A morte é algo simples comoa vida. Dê de presente para a criança um livro do Réri Porter e os segredos da morte. Acho legal a maneira como esta assunto é tratado no livro.

Guilherme Moraes dos Santos

Difícil! Talvez a única coisa que não deve ser feita é colocar a perda da pessoa como algo ruim, embora seja uma pequena mentira.

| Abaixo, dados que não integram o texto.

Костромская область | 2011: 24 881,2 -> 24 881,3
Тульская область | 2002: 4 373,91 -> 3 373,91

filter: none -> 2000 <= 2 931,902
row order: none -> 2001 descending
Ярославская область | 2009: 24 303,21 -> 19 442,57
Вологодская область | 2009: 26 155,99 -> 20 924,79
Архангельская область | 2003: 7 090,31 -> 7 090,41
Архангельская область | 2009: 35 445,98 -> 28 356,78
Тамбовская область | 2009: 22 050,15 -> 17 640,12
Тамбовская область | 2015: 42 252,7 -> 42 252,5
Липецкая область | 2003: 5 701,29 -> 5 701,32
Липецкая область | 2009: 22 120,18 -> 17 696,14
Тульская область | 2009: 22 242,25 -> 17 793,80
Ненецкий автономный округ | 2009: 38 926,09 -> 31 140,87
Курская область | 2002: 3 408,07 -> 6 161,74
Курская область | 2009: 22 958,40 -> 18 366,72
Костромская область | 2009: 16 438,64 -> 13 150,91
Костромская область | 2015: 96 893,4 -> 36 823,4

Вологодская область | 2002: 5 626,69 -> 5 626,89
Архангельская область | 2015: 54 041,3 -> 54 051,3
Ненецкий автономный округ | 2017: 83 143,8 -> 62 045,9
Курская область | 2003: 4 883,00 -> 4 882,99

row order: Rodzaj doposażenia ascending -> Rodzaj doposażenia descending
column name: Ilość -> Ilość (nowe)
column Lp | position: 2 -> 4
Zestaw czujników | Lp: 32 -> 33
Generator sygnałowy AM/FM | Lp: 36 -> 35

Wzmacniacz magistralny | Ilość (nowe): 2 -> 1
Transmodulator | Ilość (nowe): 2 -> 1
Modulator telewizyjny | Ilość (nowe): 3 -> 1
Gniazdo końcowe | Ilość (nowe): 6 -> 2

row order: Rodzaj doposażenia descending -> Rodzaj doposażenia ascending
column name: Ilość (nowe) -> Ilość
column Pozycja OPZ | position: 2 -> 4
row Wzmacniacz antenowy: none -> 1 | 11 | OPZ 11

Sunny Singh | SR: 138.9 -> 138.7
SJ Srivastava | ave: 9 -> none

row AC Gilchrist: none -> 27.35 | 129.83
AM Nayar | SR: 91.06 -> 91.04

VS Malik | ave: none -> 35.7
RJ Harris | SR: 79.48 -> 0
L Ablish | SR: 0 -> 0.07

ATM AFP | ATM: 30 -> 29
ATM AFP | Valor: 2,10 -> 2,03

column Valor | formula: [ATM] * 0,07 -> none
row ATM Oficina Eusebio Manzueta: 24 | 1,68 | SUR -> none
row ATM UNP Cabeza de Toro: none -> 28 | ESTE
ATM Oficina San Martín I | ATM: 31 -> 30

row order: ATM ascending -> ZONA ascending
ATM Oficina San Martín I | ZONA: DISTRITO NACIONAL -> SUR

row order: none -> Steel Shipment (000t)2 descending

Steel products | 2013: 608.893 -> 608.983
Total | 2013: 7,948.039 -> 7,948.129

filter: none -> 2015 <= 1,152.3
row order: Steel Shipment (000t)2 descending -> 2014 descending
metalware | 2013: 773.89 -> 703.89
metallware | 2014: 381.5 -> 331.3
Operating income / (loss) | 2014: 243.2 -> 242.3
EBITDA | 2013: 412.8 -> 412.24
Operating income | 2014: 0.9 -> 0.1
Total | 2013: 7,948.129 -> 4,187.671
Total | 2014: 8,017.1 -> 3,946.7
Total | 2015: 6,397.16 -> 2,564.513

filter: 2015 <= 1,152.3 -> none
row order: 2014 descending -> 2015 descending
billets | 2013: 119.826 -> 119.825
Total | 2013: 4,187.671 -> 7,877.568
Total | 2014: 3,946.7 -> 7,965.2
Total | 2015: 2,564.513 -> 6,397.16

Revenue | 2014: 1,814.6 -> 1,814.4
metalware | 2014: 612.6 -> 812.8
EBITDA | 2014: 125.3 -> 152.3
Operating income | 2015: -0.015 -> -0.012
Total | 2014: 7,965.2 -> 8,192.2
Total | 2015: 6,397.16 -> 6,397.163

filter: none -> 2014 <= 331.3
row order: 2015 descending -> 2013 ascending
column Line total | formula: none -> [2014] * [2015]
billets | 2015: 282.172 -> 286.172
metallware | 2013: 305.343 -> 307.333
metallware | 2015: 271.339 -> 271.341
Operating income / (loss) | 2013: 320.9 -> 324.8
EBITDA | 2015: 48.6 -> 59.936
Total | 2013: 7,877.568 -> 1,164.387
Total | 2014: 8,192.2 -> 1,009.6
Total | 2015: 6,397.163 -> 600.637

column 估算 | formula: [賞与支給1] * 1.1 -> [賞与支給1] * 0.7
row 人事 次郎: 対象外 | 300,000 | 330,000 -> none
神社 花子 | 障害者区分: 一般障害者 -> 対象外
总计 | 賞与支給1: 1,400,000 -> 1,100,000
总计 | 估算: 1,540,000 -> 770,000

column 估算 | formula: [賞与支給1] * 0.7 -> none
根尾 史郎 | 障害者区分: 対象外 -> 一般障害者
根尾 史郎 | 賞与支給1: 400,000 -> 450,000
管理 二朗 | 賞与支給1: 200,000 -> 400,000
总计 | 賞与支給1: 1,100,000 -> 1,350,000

Acho que não tem receita nesse caso, depende do momento em que surge a pergunta. As crianças percebem facilmente qualquer fingimento ou artificialidade, o melhor é ser honesto e sincero. As crianças estão com medo, então eu investiria na idéia do diálogo prevenindo a violência, algo assim: "bom falarmos nisso, porque afastamos o fantasma que faz umas pessoas machucarem outras", se da mesma forma eu sentisse o medo na criança, eu diria bastante focado que "ninguém quer fazer mal a ela". Quanto ao conceito específico de morte, eu esperaria ouvir essa palavra, nessa hora, se a pergunta fosse: "o que é morte?", eu responderia que também não sei, e se fosse "o que é matar?", responderia que é tirar a vida de outra pessoa. Acho que terminei minha mensagem. Espero ter sido útil.